Exercise prompt >> How many lines in the records below contain "Animals"? Reply with the number only.
(Given records begins)
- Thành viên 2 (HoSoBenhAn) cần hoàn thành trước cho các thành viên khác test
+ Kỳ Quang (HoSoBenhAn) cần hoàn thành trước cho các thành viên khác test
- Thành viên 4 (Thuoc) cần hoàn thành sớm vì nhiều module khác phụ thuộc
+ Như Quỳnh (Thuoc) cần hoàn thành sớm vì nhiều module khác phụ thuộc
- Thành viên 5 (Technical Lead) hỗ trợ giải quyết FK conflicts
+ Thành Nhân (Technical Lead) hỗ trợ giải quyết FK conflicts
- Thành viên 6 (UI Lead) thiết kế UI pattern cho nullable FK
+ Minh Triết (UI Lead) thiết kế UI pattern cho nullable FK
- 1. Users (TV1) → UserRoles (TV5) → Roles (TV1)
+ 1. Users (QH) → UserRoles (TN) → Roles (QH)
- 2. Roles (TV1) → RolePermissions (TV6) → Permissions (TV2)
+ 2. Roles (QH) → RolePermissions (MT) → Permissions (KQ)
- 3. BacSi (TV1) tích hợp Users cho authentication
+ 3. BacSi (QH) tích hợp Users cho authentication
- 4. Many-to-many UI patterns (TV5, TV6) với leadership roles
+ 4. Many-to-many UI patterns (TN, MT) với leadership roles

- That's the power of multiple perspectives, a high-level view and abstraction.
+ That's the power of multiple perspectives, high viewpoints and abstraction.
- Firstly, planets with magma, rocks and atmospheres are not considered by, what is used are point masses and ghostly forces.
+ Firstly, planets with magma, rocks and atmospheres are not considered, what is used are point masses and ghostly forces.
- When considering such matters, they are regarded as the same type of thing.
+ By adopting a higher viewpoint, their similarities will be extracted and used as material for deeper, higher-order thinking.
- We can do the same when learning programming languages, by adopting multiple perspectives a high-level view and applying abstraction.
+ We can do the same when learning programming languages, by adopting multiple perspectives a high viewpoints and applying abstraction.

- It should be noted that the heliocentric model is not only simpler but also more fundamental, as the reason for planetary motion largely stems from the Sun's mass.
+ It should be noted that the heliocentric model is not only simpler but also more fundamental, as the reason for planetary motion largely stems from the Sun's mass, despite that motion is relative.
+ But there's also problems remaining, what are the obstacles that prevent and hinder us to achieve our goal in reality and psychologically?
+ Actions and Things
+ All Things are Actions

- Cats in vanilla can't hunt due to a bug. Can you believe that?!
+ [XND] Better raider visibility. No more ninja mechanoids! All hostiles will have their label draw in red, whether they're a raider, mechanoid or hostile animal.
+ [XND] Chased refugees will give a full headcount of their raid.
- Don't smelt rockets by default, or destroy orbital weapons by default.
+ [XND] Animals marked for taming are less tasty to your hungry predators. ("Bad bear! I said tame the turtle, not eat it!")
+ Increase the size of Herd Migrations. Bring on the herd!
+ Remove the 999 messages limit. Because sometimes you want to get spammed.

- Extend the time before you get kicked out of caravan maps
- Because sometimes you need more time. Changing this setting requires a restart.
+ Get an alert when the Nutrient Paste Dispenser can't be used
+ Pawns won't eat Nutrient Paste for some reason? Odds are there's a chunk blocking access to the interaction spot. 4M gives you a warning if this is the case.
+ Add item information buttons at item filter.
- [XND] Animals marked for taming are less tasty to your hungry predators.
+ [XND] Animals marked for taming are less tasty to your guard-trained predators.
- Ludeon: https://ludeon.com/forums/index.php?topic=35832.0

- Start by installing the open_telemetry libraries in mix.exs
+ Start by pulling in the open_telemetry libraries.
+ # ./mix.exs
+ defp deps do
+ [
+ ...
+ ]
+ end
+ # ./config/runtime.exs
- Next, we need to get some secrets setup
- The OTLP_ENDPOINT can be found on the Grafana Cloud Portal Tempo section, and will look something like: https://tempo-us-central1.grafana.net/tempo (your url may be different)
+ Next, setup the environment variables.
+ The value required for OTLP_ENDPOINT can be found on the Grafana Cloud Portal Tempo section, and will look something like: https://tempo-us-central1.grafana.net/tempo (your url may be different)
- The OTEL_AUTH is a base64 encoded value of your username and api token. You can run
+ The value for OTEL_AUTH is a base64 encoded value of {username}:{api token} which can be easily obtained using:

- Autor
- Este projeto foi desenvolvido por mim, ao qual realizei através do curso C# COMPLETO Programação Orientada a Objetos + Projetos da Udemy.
(Given records ends)
Solution for this exercise >> 3